Aiming to address the health disparities faced by Saskatchewan’s Indigenous people, the University of Saskatchewan’s Gathering for miyo mahcihowin — meaning gathering for physical, mental, emotional and spiritual well-being — brings forward approaches to develop respectful and complementary partnerships between Indigenous communities, health care providers and researchers.
The conference, which was attended by more than 400 people, is one of many steps the university is taking towards reconciliation by changing the formula for academic conferences, said Dr. Holly Graham, conference co-chair and faculty member in the College of Nursing.
Much of the time, discussions at university conferences are determined by academics within the system, but to change that approach they decided to reach out to Indigenous people, organizing the conference around what they considered to be priorities for their health and well-being in an effort to create partnerships between the people and those providing their health care, she said.

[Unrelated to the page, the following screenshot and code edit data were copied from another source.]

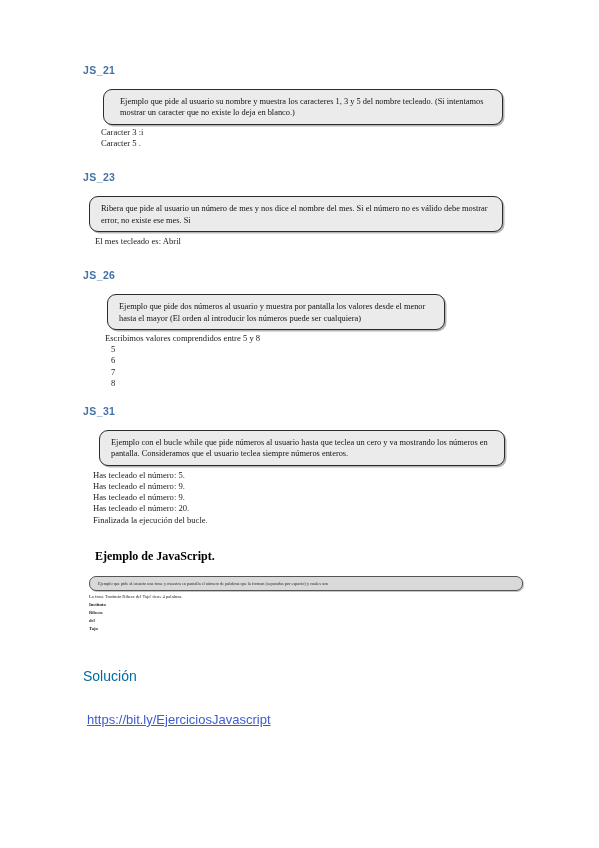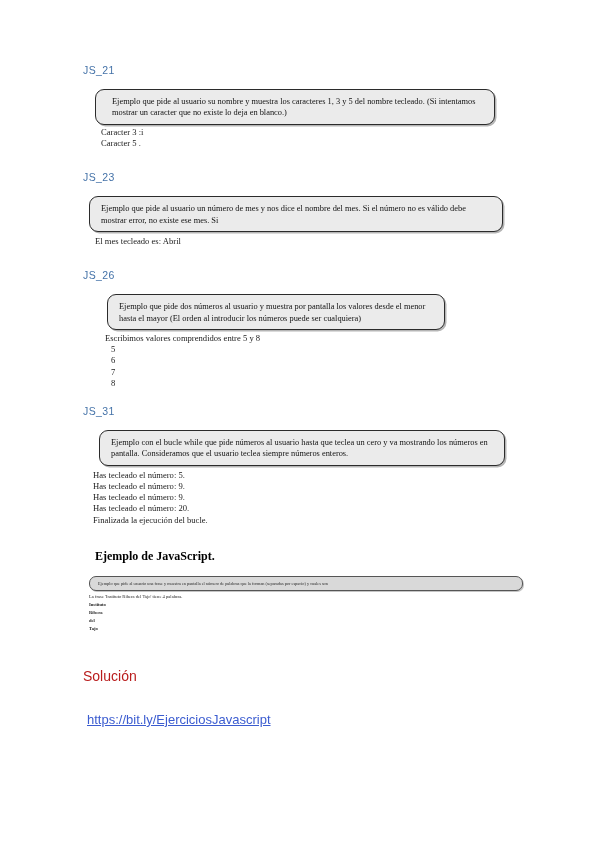--- a/index.html
+++ b/index.html
@@ -28,21 +28,21 @@
     position: absolute;
     left: 83px;
     top: 64px;
     width: 442px;
   }
 
   
   .sec-heading {
     font-family: "Liberation Sans", sans-serif;
     font-size: 10.5px;
-    font-weight: 400;
+    font-weight: 700;
     letter-spacing: 0.4px;
     color: #4472a8;
     margin: 0 0 12px 0;
     line-height: 13px;
   }
   .section {
     margin-bottom: 20px;
   }
   .section.s21 { margin-bottom: 22px; }
   .section.s23 { margin-bottom: 22px; }
@@ -58,21 +58,21 @@
     padding: 6px 9px 5px 11px;
     font-family: "Liberation Serif", serif;
     font-size: 8.4px;
     line-height: 11.4px;
     color: #111111;
     box-shadow: 1.5px 1.5px 0 rgba(120,120,120,0.55);
   }
   .callout p { margin: 0; }
 
   
-  .box-21 { margin-left: 12px; width: 400px; padding-left: 16px; }
+  .box-21 { margin-left: 20px; width: 400px; padding-left: 16px; }
   .box-23 { margin-left: 6px;  width: 414px; }
   .box-26 { margin-left: 24px; width: 338px; }
   .box-31 { margin-left: 16px; width: 406px; }
 
   
   .output {
     font-family: "Liberation Serif", serif;
     font-size: 8.6px;
     line-height: 11.2px;
     color: #1a1a1a;
@@ -122,21 +122,21 @@
     font-weight: 700;
   }
   .tiny-output .line { white-space: pre; }
   .tiny-output .first { font-weight: 400; }
 
   
   .footer-heading {
     font-family: "Liberation Sans", sans-serif;
     font-size: 14px;
     font-weight: 400;
-    color: #b91c1c;
+    color: #0369a1;
     margin: 0;
     line-height: 18px;
   }
   .footer-link {
     display: inline-block;
     font-family: "Liberation Sans", sans-serif;
     font-size: 13px;
     color: #3b5cd0;
     text-decoration: underline;
     line-height: 13px;
@@ -159,21 +159,21 @@
       </div>
       <div class="output out-21">
         <div class="line">Caracter 3 :i</div>
         <div class="line">Caracter 5 .</div>
       </div>
     </div>
 
     <div class="section s23">
       <h2 class="sec-heading">JS_23</h2>
       <div class="callout box-23">
-        <p>Ejemplo que pide al usuario un número de mes y nos dice el nombre del mes. Si el número no es válido debe mostrar error, no existe ese mes. Si</p>
+        <p>Ribera que pide al usuario un número de mes y nos dice el nombre del mes. Si el número no es válido debe mostrar error, no existe ese mes. Si</p>
       </div>
       <div class="output out-23">
         <div class="line">El mes tecleado es: Abril</div>
       </div>
     </div>
 
     <div class="section s26">
       <h2 class="sec-heading">JS_26</h2>
       <div class="callout box-26">
         <p>Ejemplo que pide dos números al usuario y muestra por pantalla los valores desde el menor hasta el mayor (El orden al introducir los números puede ser cualquiera)</p>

“That is part of a unique first step I think to changing our relationship with the community. So the people experiencing the greatest health disparities can actually prioritize what they want to address and who they want to hear from.”
One of the requested speakers was Dr. James Makokis, a family doctor practising in Alberta whose aim is to combine Cree medicine with Western practices. Past traumas, paired with the systematic removal of traditional healing methods, has created a massive disparity in mental health resources for Indigenous people, he said.
“Indigenous medicines are the original medicines to this continent. They have kept people healthy with our healing system and medical system intact for thousands of years.”
Although the western medical system is very good at treating physical ailments, it does not address the underlying issues that link a patient’s physical health with their mental well-being, Makokis said.
Citing the success of music therapy for patients suffering from PTSD as an example, Makokis said adding Indigenous teachings to those therapies — like learning the words and meanings behind traditional songs — can help make these positive changes more quickly.
“There needs to be space made for Indigenous medical practitioners, traditional medicine people and elders — it shouldn’t be a matter of should it be done, it has to be done.”
Dr. Jaris Swidrovich, conference co-chair and lecturer in the College of Pharmacy and Nutrition, said the most important part of addressing these health disparities is to look at the lasting effect intergenerational trauma has left on Canada’s Indigenous people.
“There is so much more than we see,” he said. “Even recognizing the history of my own family, I can absolutely draw a connection between previous government policies and the health consequences that my family is experiencing today, and sometimes it’s not as easy for members of the general public to make that connection.”